Exploitation after discovery is trivial, Fewer says. "CVE-2024-27198, can be leveraged via a single HTTP request," he says. This allows "an attacker to create a new administrator user account or access token on the system, and from there the attacker can leverage this to completely take over the server, including remote code execution [RCE] on the target operating system."

By creating a new admin account on a vulnerable instance, an attacker can potentially access and modify all the resources that the TeamCity instances manages, including projects, build agents, and artifacts.

"Another avenue the attacker can employ is to leverage their access to run arbitrary commands on the underlying operating system to take full control over the server," Fewer says. One way to do this is by deploying a malicious TeamCity plug-in that hosts a payload of the attacker's choice. Another option is to leverage a REST API for debugging purposes that is available in some versions of TeamCity to run commands on the operating system. "From here, the attack may pivot deeper into the target's network, or establish persistence on the compromised server to maintain access," Fewer says.

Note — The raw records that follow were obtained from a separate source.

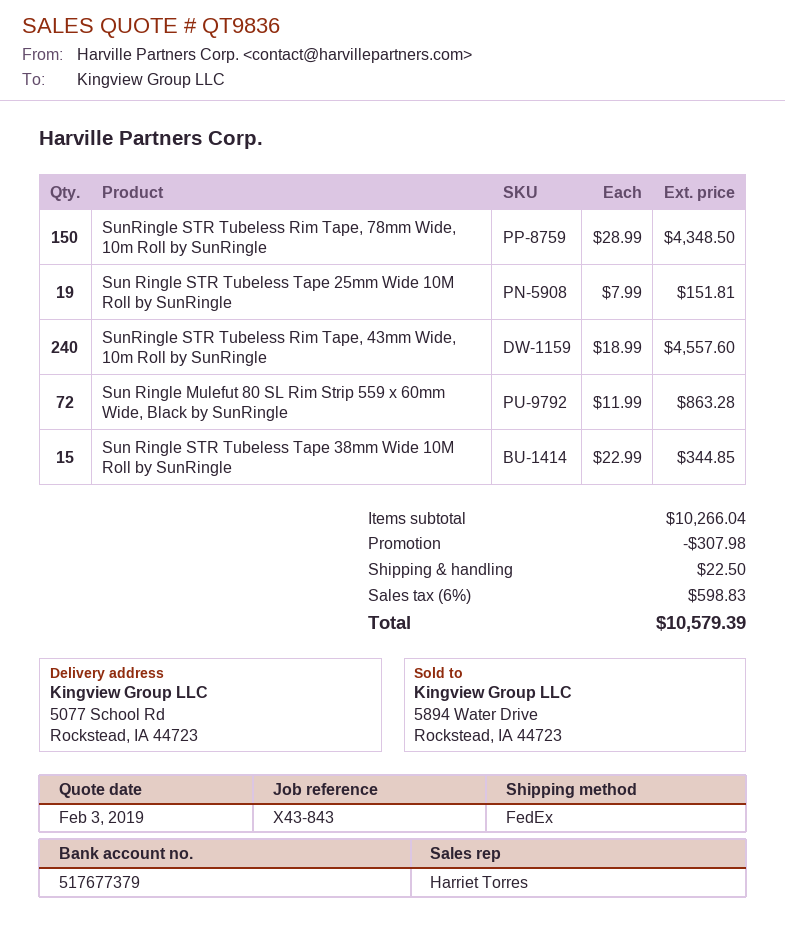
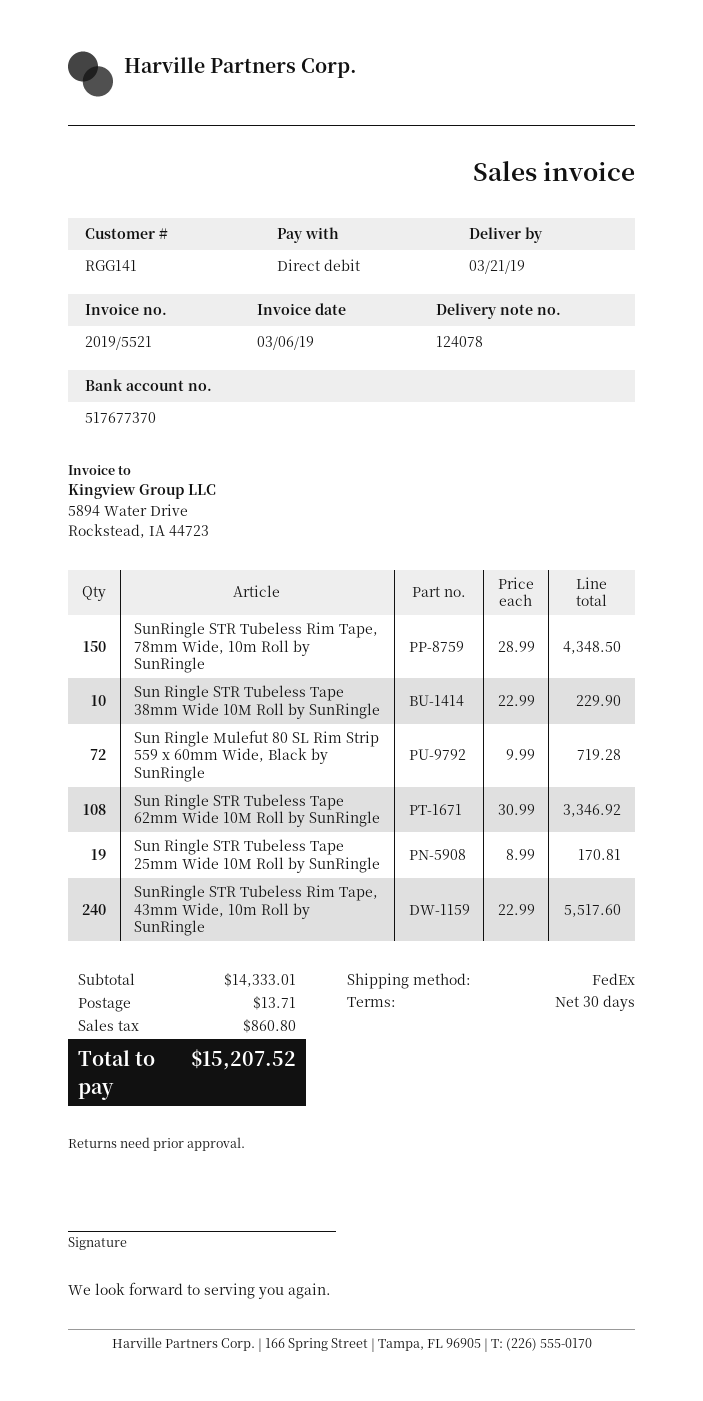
bank account: 517677379 -> 517677370
Sun Ringle STR Tubeless Tape 25mm Wide 10M Roll by SunRingle: 19 x 7.99 = 151.81 -> 19 x 8.99 = 170.81
SunRingle STR Tubeless Rim Tape, 43mm Wide, 10m Roll by SunRingle: 240 x 18.99 = 4557.60 -> 240 x 22.99 = 5517.60
Sun Ringle Mulefut 80 SL Rim Strip 559 x 60mm Wide, Black by SunRingle: 72 x 11.99 = 863.28 -> 72 x 9.99 = 719.28
Sun Ringle STR Tubeless Tape 38mm Wide 10M Roll by SunRingle: 15 x 22.99 = 344.85 -> 10 x 22.99 = 229.90
Sun Ringle STR Tubeless Tape 62mm Wide 10M Roll by SunRingle: none -> 108 x 30.99 = 3346.92
subtotal: 10266.04 -> 14333.01
discount: 307.98 -> none
shipping: 22.50 -> 13.71
tax: 598.83 -> 860.80
total: 10579.39 -> 15207.52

High-Severity JetBrains TeamCity Threats

On March 5, the director of CrowdStrike's threat hunting group reported observing multiple instances in which a threat actor had exploited the two flaws to deploy what appeared to be a modified version of Jasmin, an open source tool that red-team testers can use to simulate a real ransomware attack. Its maintainers have described Jasmin as a WannaCry clone.

Separately, LeakIX, a site that aggregates breach and leak data, reported detecting some 1,711 exposed TeamCity instances on the Web, of which 1,442 showed signs of someone having created rogue user accounts on them via CVE-2024-27198. "If you were/are still running a vulnerable system, assume compromise," LeakIX noted on X, the platform formerly known as Twitter.

Meanwhile, the nonprofit Internet-monitoring site ShadowServer.org reported observing exploitation activity for CVE-2024-27198 starting Mar 4 — a day after JetBrains disclosed the flaw.

"If running JetBrains TeamCity on-prem — make sure to patch for latest CVE-2024-27198 (remote auth bypass) & CVE-2024-27199 vulns NOW!," Shadowserver warned. The volunteer-based cyber threat intelligence organization reported detecting 1,182 instances of TeamCity, some of which might have a patch in place already. It identified the top affected countries as the US with 298 instances, and Germany with 188.